2. -- The economic calendar in the U.S. Monday includes consumer credit for July at 3 p.m. EDT.
3. -- U.S. stocks on Friday closed flat as markets shrugged at the August jobs report. The S&P 500 added 0.08 point to close at 1,655.16. The Dow Jones Industrial Average slipped 0.1% to 14,922.58 while Nasdaq edged up 0.03% to 3,660.01.
4. -- President Bashar Assad of Syria denied in an interview on Sunday he had anything to do with a chemical weapons attack in a suburb of Damascus last month. Charlie Rose of CBS News and PBS, who conducted the interview, said of Assad Sunday on "Face the Nation," a CBS News program: "He denied that he had anything to do with the attack. He denied that he knew, in fact, that there was a chemical attack, notwithstanding what has been said and notwithstanding the video tapes. He said there's not evidence yet to make a conclusive judgment." President Obama has said there is compelling evidence that Assad's regime attacked civilians with chemical weapons and has asked Congress to authorize a limited military strike against targets in Syria. The president will address the country on Tuesday night.

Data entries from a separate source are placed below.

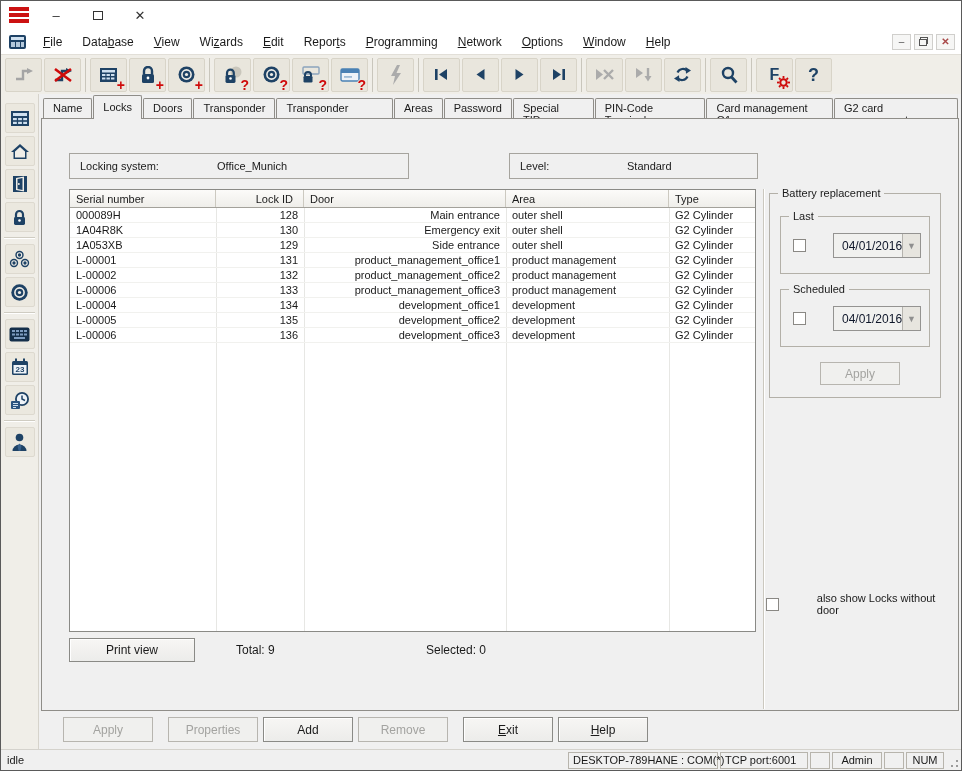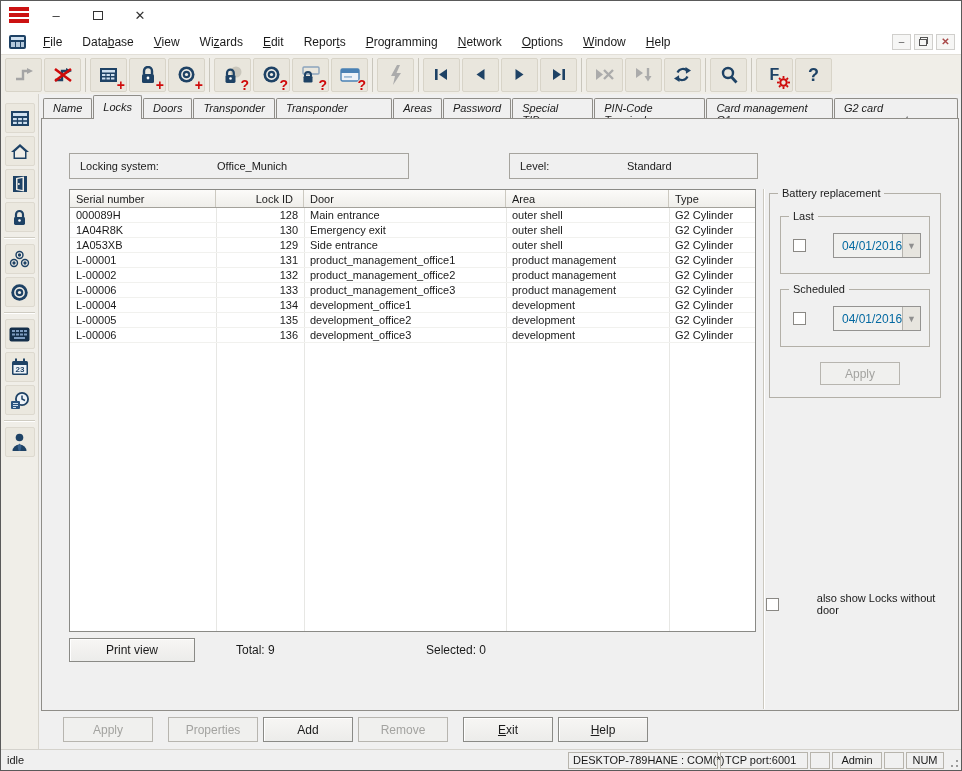--- a/index.html
+++ b/index.html
@@ -48,7 +48,7 @@
   
   .main { position:absolute; left:38px; right:0; top:0; bottom:0; }
   .tabstrip { position:absolute; top:2px; left:4px; right:2px; height:23px; display:flex; align-items:flex-end; }
-  .tab { height:21px; padding:3px 9px 0; font-size:11px; border:1px solid #8f8d88; border-bottom:none; border-radius:2px 2px 0 0; margin-right:1px; background:#f0f0f0; position:relative; z-index:1;font-style:italic; }
+  .tab { height:21px; padding:3px 9px 0; font-size:11px; border:1px solid #8f8d88; border-bottom:none; border-radius:2px 2px 0 0; margin-right:1px; background:#f0f0f0; position:relative; z-index:1; }
   .tab.active { height:24px; padding-top:5px; z-index:3; background:#f0f0f0; }
   .panel { position:absolute; top:24px; left:2px; width:918px; height:593px; border:1px solid #8f8d88; background:#f0f0f0; z-index:2; }
 

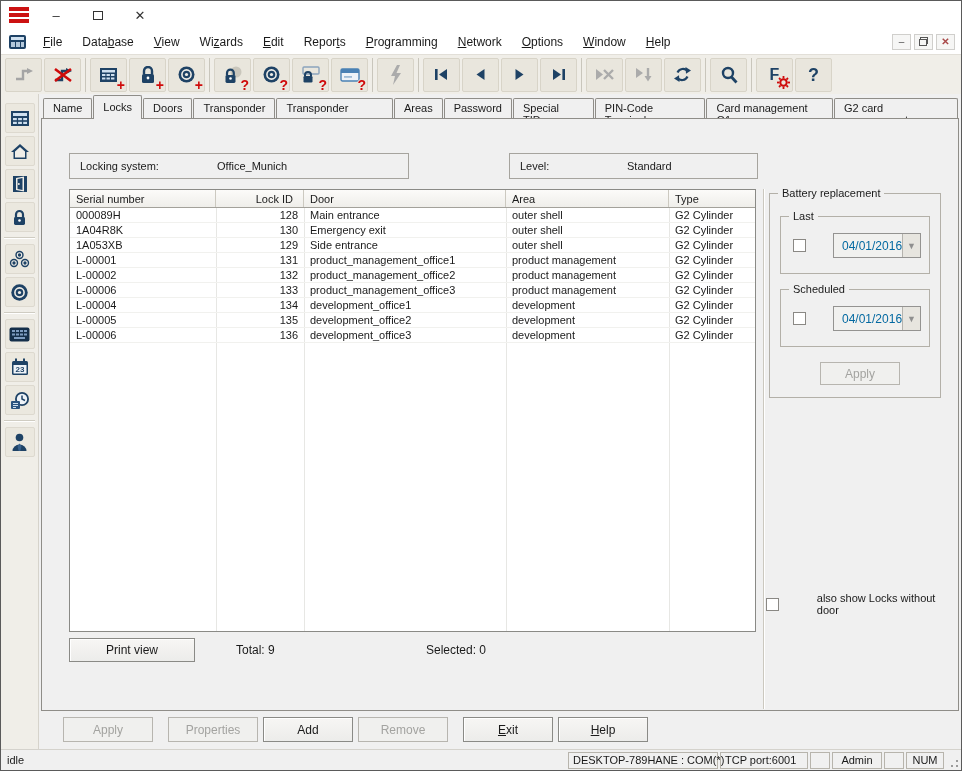--- a/index.html
+++ b/index.html
@@ -59,7 +59,7 @@
   .tbl { position:absolute; left:27px; top:70px; width:687px; height:443px; background:#fff; border:1px solid #8a8a86; font-size:11px; overflow:hidden; }
   .tbl-head { display:flex; height:18px; background:linear-gradient(#fcfbf9,#efeeea); border-bottom:1px solid #a3a19a; position:relative; z-index:2; }
   .th { border-right:1px solid #ccc9c0; display:flex; align-items:center; padding:0 6px; }
-  .c0 { width:146px; } .c1 { width:88px; justify-content:flex-end; text-align:right; padding-right:10px; } .c2 { width:202px; } .c3 { width:163px; } .c4 { flex:1; }
+  .c0 { width:146px; } .c1 { width:88px; justify-content:flex-end; text-align:right; padding-right:10px; } .c2 { width:202px;text-align:right; } .c3 { width:163px; } .c4 { flex:1; }
   .tbl-body { position:relative; z-index:1; }
   .vline { position:absolute; top:18px; bottom:0; width:1px; background:#e7e7e4; z-index:0; }
   .tr { display:flex; height:15px; align-items:center; border-bottom:1px solid #f1f1ee; position:relative; z-index:1; }

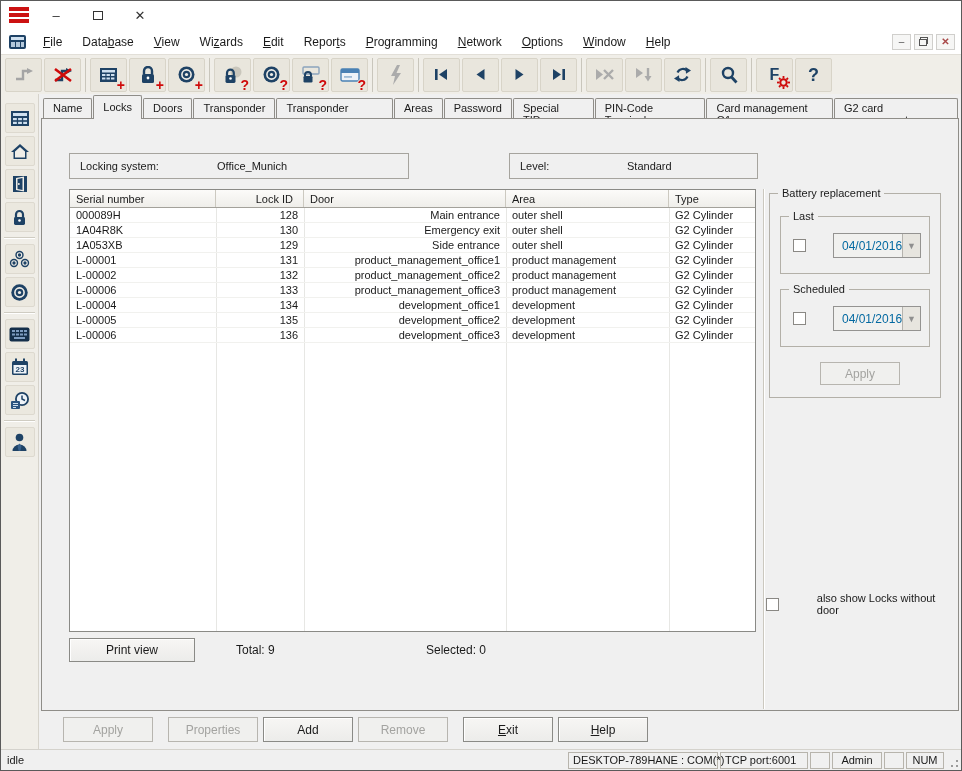--- a/index.html
+++ b/index.html
@@ -71,7 +71,7 @@
   .group > .legend { position:absolute; top:-7px; left:8px; background:#f0f0f0; padding:0 4px; font-size:11px; }
   .checkbox { width:13px; height:13px; background:#fff; border:1px solid #8a8884; display:inline-block; }
   .combo { position:absolute; height:25px; border:1px solid #949391; background:#f1f1ef; display:flex; align-items:center; }
-  .combo .val { flex:1; padding-left:8px; color:#0369a1; font-size:12px; }
+  .combo .val { flex:1; padding-left:8px; color:#0f172a; font-size:12px; }
   .combo .drop { width:18px; height:100%; border-left:1px solid #b5b3ae; background:#e7e5df; display:flex; align-items:center; justify-content:center; color:#8f8f8f; font-size:9px; }
   .btn { background:linear-gradient(#f7f6f4,#ececea); border:1px solid #8a8a86; box-shadow:inset 1px 1px 0 #fff; display:flex; align-items:center; justify-content:center; font-size:12px; }
   .btn.disabled { color:#a3a3a0; border-color:#b7b5af; box-shadow:none; background:#f0f0ee; }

5. -- Jacobs Engineering Group (JEC - Get Report) is buying Australian consulting and engineering firm Sinclair Knight Merz for about 1.3 billion Australian dollars ($1.2 billion). Jacobs CEO Craig Martin said in a statement Sunday that the two companies' geographic regions and capabilities had little overlap. Sinclair Knight Merz operates in Australia, Asia, South America and Britain and serves clients in the mining, building, water and power businesses. It has 6,500 employees and posted revenue of about $1.2 billion in 2012. The deal is expected to close by the end of the year.
6. -- Neiman Marcus is close to having a buyer, The Wall Street Journal reported. A team of Ares Management LLC and the Canada Pension Plan Investment Board are in the final stages of negotiations to buy Neiman Marcus for around $6 billion, people familiar with the matter told the Journal. Neiman Marcus was purchased by private-equity firms TPG and Warburg Pincus LLC for $4.9 billion in 2005.
7. -- Michael Dell is finally set to win shareholder backing for his $24.8 billion buyout of the PC company he founded, barring last-minute intervention from activist shareholder Carl Icahn, The Financial Times reported. A change in Dell's (DELL) voting rules looks likely to hand control to Michael Dell and Silver Lake Partners, the private-equity firm that backs his offer, at a vote at a shareholder meeting at Dell's headquarters in Texas on Thursday, the FT reported, citing people close to the buyout.